Carol Sarler, who has died aged 70 with an obstructed bowel, was my friend and sometime journalist colleague for nearly five decades, ample time for me to admire the energy, empathy and bloodymindedness that made her special as both reporter and columnist and the generosity, loyalty and magnetism that many will sorely miss.
She wrote for newspapers broadsheet and tabloid, rightwing and left (many times for the Guardian) on subjects great and small. Her 11-page 1991 Sunday Times Magazine report on Romanian orphanages was probably her masterpiece, graphically detailing the horrors of neglect, cruelty and racism but, typically, she didn’t stint in criticising the soft-hearted but soft-brained who sent “aid” that was often worse than useless.
Carol was an enemy of what she regarded as soppiness. As a woman in her 60s she contrasted her own generation’s feminism “all about what women could do” with “today’s ninny version all about what women can’t do, the ridiculous MeToo brigade”. She also argued that treating all rapes as the same and giving rape victims anonymity was wrong. It was what made successful prosecutions so rare. Such views did not make her universally popular, which was just fine.
For a couple of generations on the standup circuit she was, thanks to her “absurd but enduring fondness for comedians”, a hero. In the 1980s, in this newspaper, she became the first broadsheet reviewer of standup; on the Edinburgh Fringe she acted as catalyst, enabler and supplier of drinks, conversation and hospitality. With Jo Brand, Arthur Smith and others at the Comedy Store in London, she staged fundraisers to send much-needed play therapists to Romania.
She was born in Hong Kong, to Tegwyn (nee Ace) and Eric Sarler. Her father was a major in the Royal Army Pay Corps, who was stationed in Hanover and then Benghazi before the family returned to the UK when Carol was eight. She did O-levels at Farnham girls’ grammar school, A-levels at Guildford Tech and later a sociology degree at Goldsmiths in London.

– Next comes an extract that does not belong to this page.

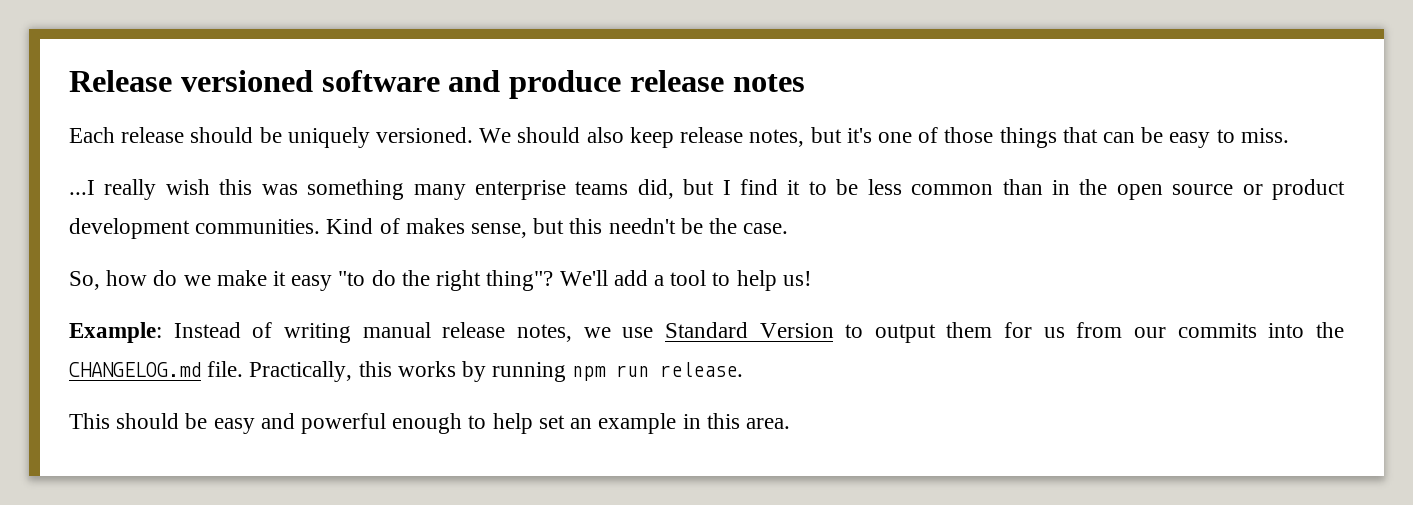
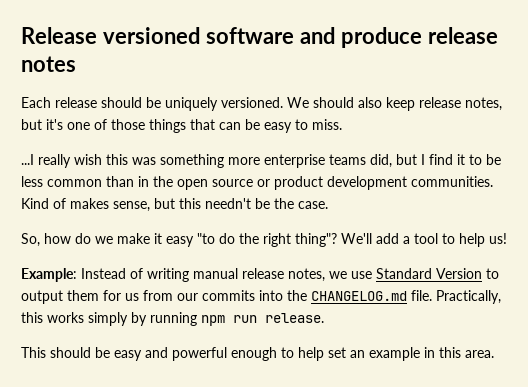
[413,184,466,200] many -> [228,157,260,165] more
(456, 369) none -> [88,312,128,326] simply

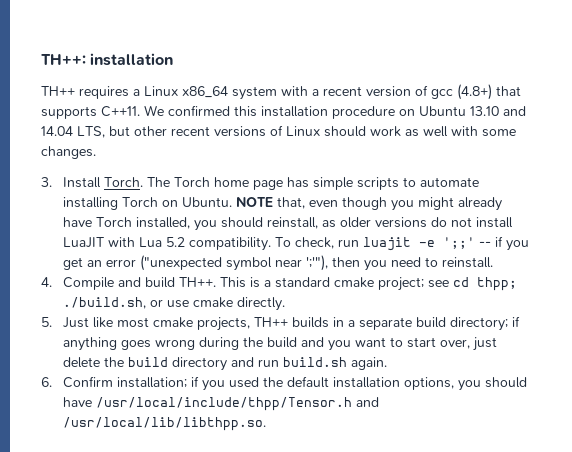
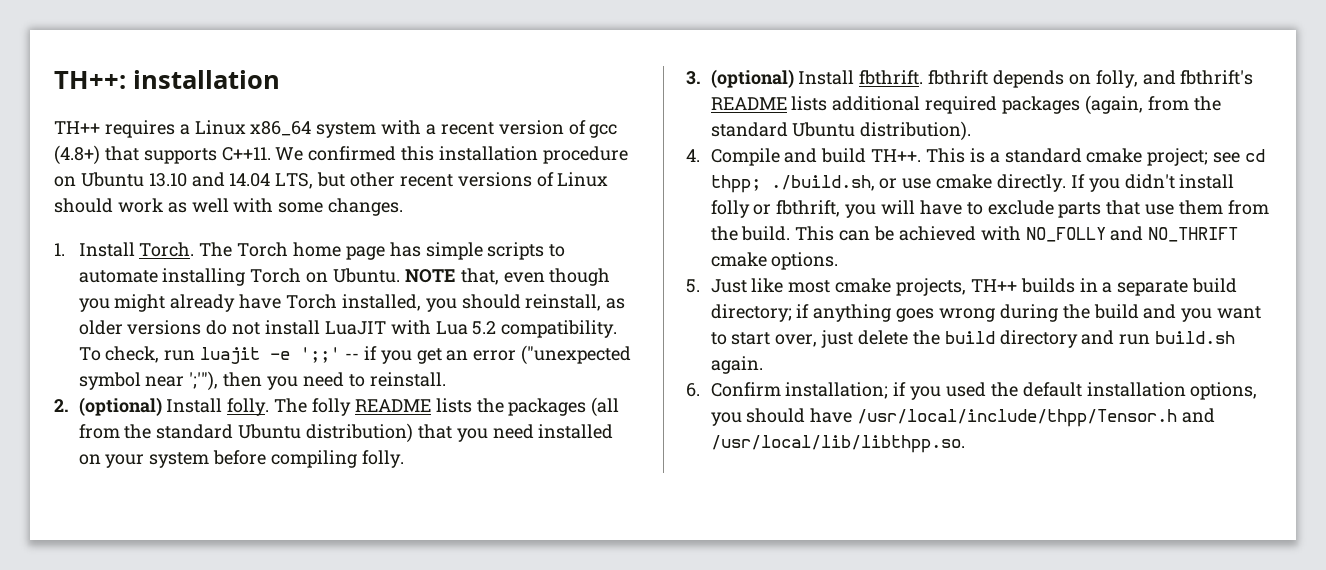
[41,177,52,187] 3. -> [54,243,65,256] 1.
(494, 262) none -> [54,397,620,417] [78,423,614,443] [78,450,404,468] [686,69,1254,88] [710,95,1221,115] [710,121,972,141] // 2. (optional) Install folly. The folly README lists the packages (all from the standard Ubuntu distribution) that you need installed on your system before compiling folly. // 3. (optional) Install fbthrift. fbthrift depends on folly, and fbthrift's README lists additional required packages (again, from the standard Ubuntu distribution).
(286, 304) none -> [1070,174,1235,192] [710,200,1269,218] [710,226,1239,242] [710,252,839,270] If you didn't install folly or fbthrift, you will have to exclude parts that use them from the build. This can be achieved with NO_FOLLY and NO_THRIFT cmake options.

Her first job was on the weekly girls’ magazine Petticoat. After a brief stint in Australia with her then-husband Andy Cowell, during which their daughter, Flynn, was born, she returned to London in 1973. Soon she was single, and from that point onwards, she and Flynn, a journalist turned teacher, lived together as a brilliant two-woman team, joined 10 years ago by Flynn’s daughter, Milly. They, along with Carol’s sister, Biddy, survive her.